Baez is the recepient of UMOCA's 2015 Catherine Doctorow Prize for Contemporary Painting. Curator Rebecca Maksym explains the jurors' choice: "The jurors were most captivated by her technique and use of a multitude of media, including sennelier, gouache, water color and colored pencil, to name a few. Each of her large works has a minimum of 30 layers, which not only includes the many forms of pigment, but also numerous symbols of and references to diasporic narratives. So, not only was her unique painterly style a contributing factor to her winning the prize, but also the way she incorporates sociopolitical awareness into her work."
Though still an emerging artist, Baez is starting to receive wider acknowledgment for her talents, and the exhibition at UMOCA will gain her exposure to a new audience and help further the museum's mission of showing innovative, progressive work. In her mid-30s, the Master of Fine Arts graduate of Hunter College in New York has already shown at select venues around the country and been the recipient of a prestigious Joan Mitchell Painters and Sculptors Award.

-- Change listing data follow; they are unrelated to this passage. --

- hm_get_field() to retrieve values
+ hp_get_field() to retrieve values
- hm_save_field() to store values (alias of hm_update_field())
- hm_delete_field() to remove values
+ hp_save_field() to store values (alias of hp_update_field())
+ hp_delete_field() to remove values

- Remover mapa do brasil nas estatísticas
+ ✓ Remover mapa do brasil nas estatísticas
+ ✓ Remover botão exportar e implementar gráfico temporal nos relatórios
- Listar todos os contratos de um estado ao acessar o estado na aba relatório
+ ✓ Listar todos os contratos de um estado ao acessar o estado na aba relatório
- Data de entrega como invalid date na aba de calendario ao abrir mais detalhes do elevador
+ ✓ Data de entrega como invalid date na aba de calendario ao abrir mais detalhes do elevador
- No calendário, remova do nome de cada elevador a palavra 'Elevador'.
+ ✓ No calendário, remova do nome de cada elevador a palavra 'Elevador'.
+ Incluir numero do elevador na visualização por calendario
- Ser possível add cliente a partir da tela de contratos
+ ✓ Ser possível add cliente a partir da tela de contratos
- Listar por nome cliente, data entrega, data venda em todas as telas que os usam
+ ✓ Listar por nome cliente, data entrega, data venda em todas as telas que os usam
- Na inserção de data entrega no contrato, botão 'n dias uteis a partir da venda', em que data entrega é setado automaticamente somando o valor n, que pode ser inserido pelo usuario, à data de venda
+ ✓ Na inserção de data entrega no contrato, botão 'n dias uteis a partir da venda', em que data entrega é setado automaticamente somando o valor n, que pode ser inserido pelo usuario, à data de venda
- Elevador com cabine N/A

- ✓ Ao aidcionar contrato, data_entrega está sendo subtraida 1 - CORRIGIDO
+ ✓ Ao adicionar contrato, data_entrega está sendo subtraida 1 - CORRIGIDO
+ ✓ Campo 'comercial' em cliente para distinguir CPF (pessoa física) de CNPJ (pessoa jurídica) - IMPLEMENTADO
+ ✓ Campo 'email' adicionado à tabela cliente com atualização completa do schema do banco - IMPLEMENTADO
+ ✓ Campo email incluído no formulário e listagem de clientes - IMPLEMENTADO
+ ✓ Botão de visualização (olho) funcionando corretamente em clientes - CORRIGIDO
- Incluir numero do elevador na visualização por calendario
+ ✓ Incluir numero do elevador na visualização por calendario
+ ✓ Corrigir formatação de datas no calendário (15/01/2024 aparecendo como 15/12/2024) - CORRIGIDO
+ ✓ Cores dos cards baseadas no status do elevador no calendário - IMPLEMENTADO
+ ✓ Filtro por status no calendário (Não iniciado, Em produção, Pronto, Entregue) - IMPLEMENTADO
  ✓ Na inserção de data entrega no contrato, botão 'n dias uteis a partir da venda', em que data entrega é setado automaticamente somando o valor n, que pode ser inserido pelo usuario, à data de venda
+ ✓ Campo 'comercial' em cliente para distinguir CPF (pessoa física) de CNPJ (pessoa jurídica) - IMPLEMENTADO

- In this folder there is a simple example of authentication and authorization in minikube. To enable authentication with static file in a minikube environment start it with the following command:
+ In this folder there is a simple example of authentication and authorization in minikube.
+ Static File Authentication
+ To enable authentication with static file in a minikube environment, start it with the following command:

Baez has the uncanny ability to draw parallels between groups, including victims of the African diaspora and women who have struggled throughout history. This is because she is able to connect struggles for identity with their symbols. Thus, the fabric bearing them becomes the fabric of history. Stylistically, her work contains echoes of the psychedelic art and design of the 1960s and '70s that found its way into political broadsides, as well as the surrealism of the era. This ambitious mixture is all in service of social statements.
The arc of her artworks is ultimately even broader than that, though. "Firelei's work gives life to hidden, marginalized and complicated experiences of cultural hybridity," Maksym says. "She not only draws on her personal experience, but also conducts rigorous research to uncover the complexity of diasporas that occur all over the world."
In telling these interwoven stories of cultural displacements, Baez provides an alternate perspective on history that empowers the disenfranchised and gives voice to their struggles.